→ Extracted records
┄┄┄┄┄┄┄┄┄┄┄┄┄┄┄┄┄┄┄┄

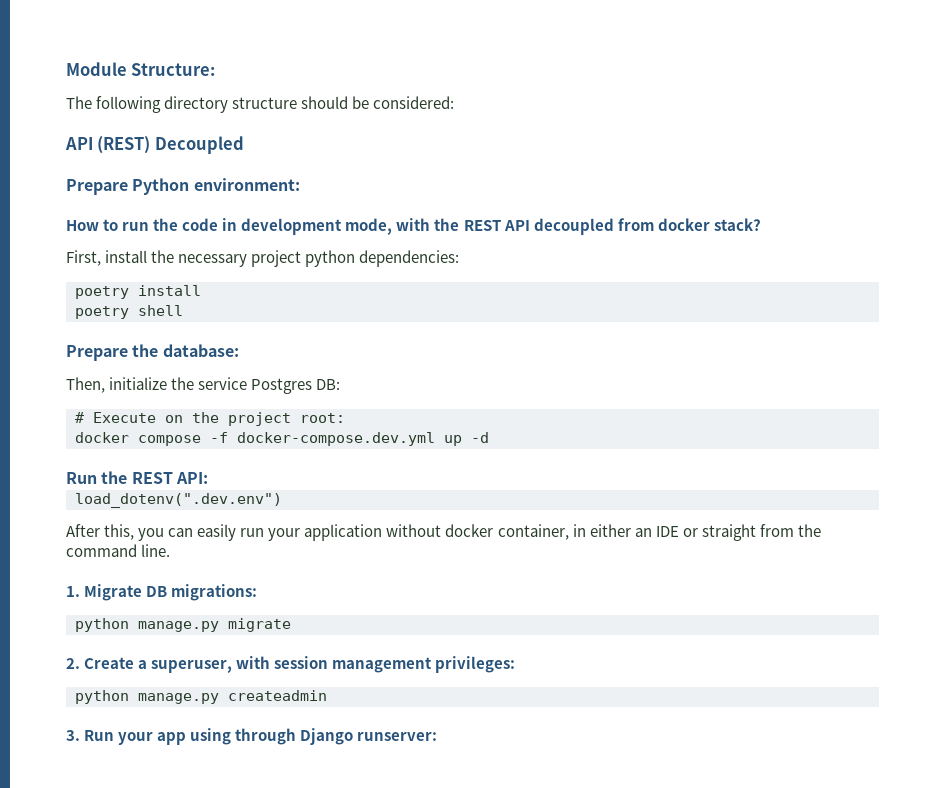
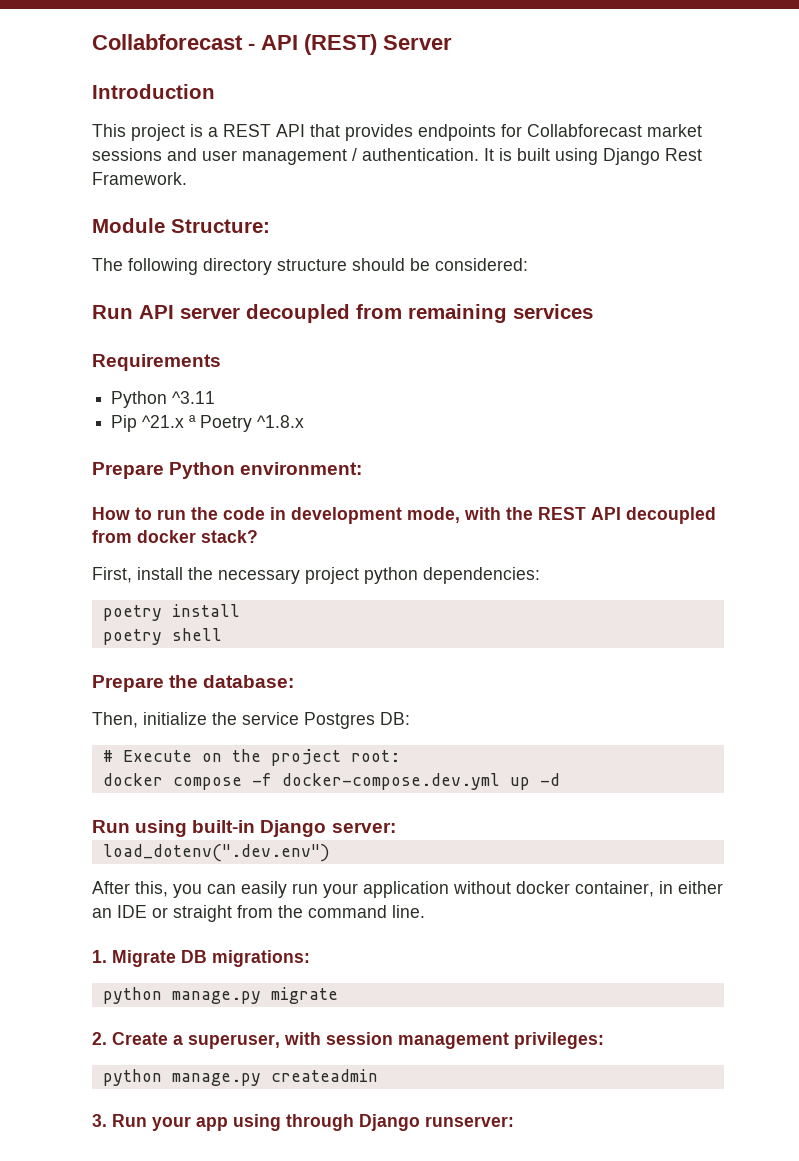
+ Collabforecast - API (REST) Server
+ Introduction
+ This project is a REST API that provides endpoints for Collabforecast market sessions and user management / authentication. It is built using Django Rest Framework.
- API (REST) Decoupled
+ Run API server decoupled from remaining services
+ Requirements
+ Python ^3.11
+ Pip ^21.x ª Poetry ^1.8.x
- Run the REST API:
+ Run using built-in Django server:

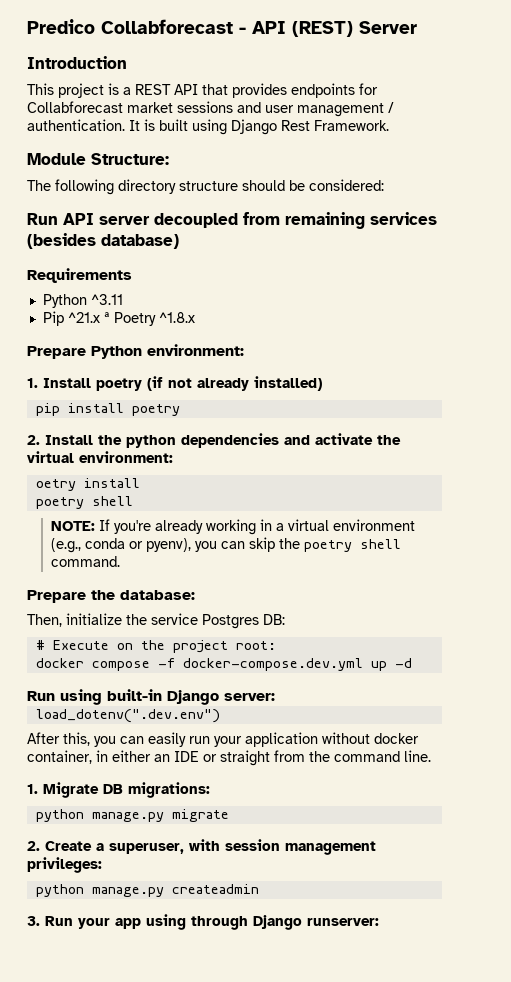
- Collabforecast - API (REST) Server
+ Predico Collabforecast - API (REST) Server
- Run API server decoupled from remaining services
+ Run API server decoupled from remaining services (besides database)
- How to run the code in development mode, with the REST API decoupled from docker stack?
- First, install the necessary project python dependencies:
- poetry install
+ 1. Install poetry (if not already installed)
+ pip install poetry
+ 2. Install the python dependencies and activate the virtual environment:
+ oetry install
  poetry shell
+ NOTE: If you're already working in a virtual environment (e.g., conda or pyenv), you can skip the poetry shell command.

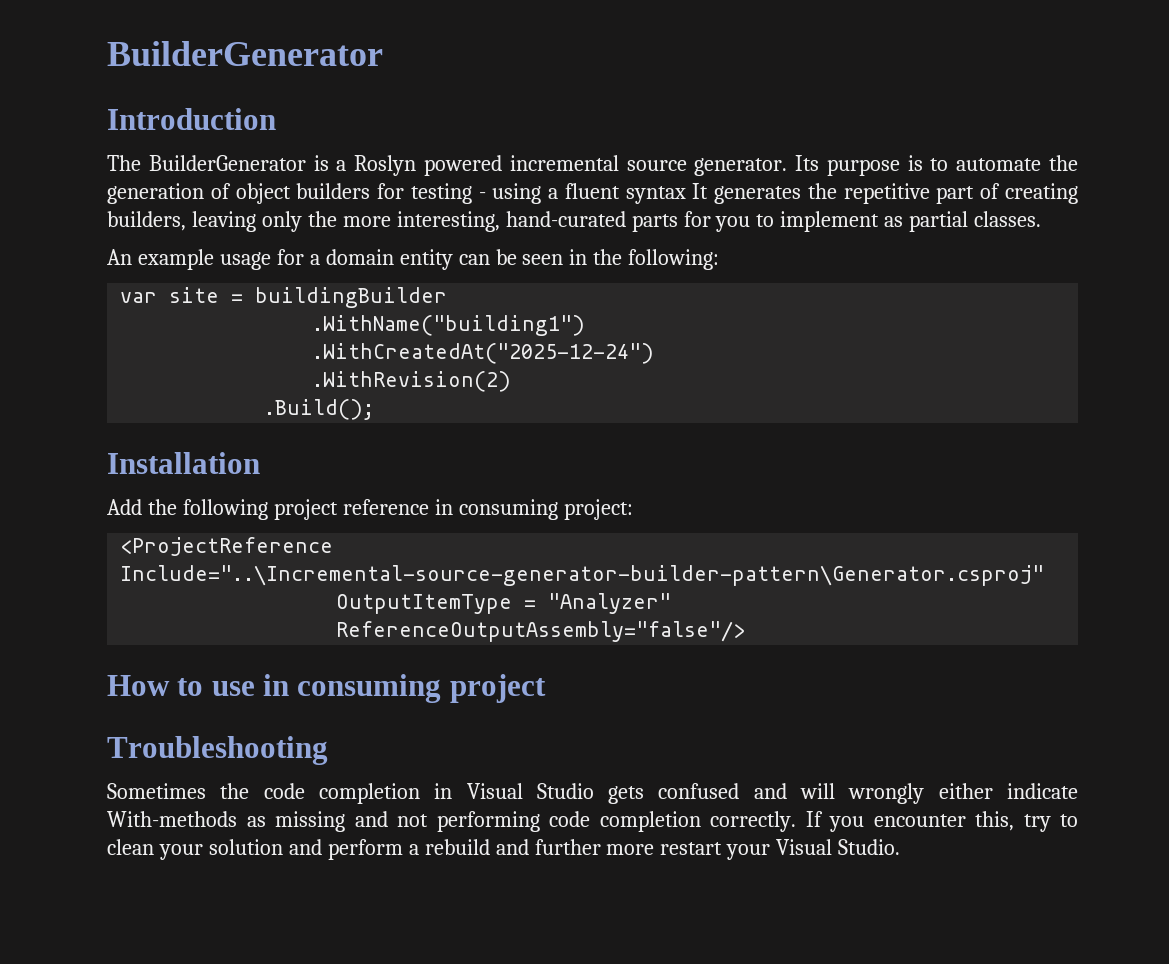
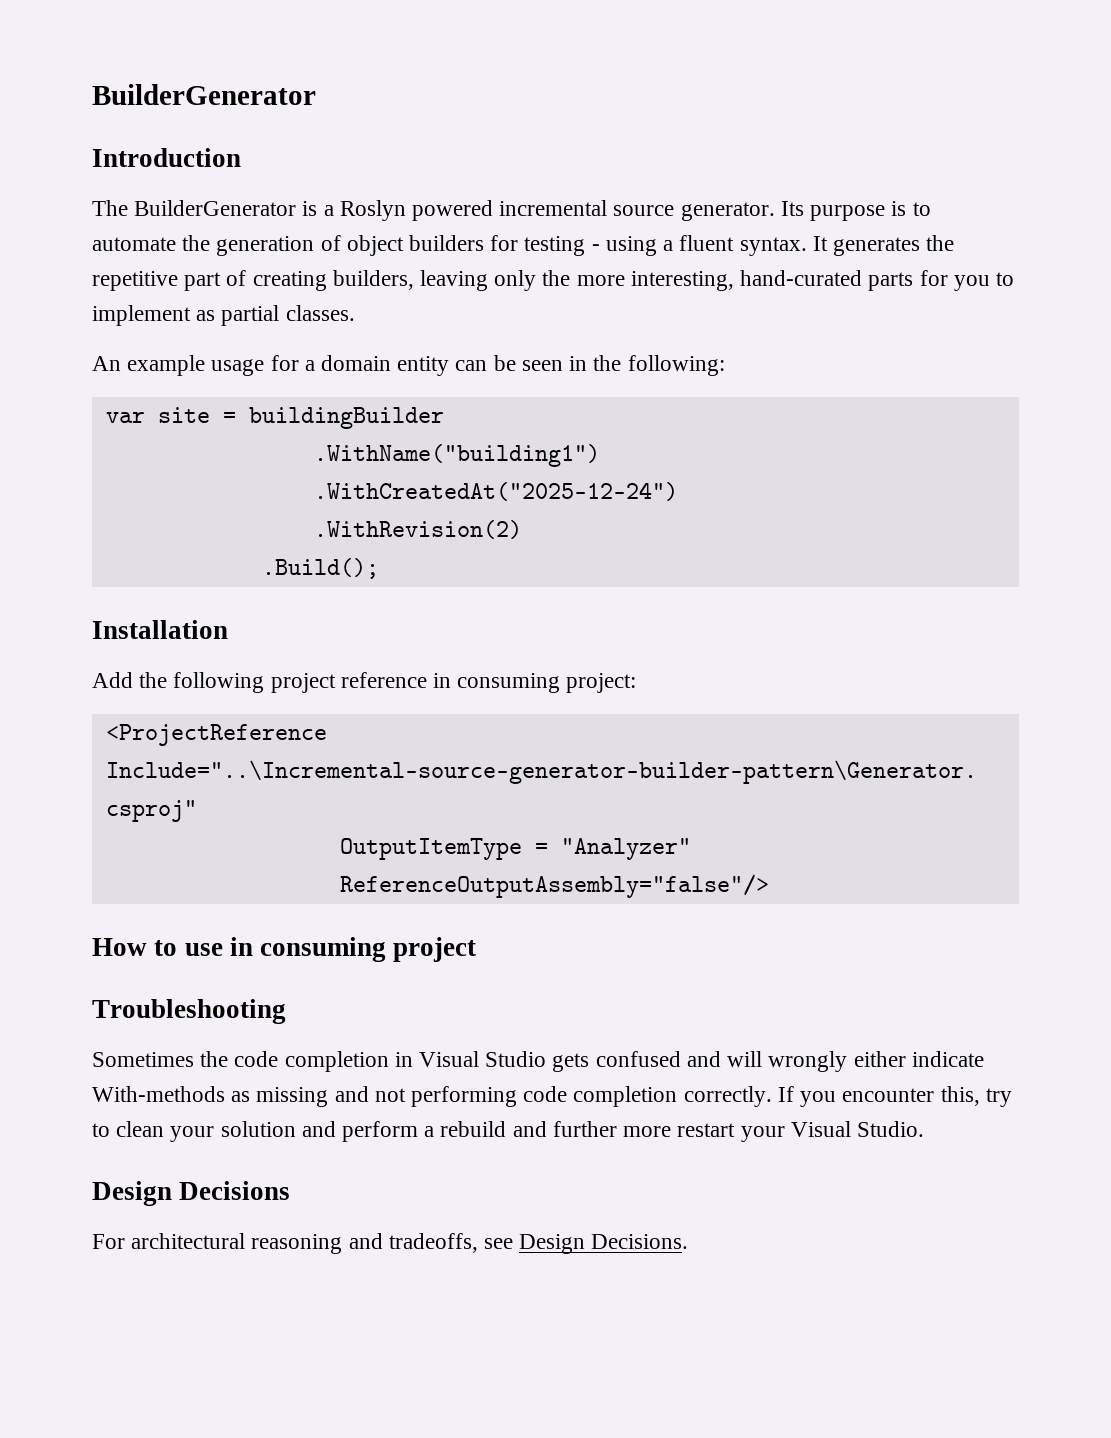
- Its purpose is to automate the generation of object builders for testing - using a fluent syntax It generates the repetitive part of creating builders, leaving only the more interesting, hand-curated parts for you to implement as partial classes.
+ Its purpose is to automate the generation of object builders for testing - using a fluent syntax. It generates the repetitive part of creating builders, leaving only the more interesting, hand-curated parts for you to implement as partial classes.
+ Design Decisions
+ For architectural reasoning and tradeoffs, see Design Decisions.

┄┄┄┄┄┄┄┄┄┄┄┄┄┄┄┄┄┄┄┄

→ Exercise
Here the output must be the lines above from the line with "- First, install" to the line with "poetry shell command.", both included, duplicated word for word and nothing else.

→ Written response
- First, install the necessary project python dependencies:
- poetry install
+ 1. Install poetry (if not already installed)
+ pip install poetry
+ 2. Install the python dependencies and activate the virtual environment:
+ oetry install
  poetry shell
+ NOTE: If you're already working in a virtual environment (e.g., conda or pyenv), you can skip the poetry shell command.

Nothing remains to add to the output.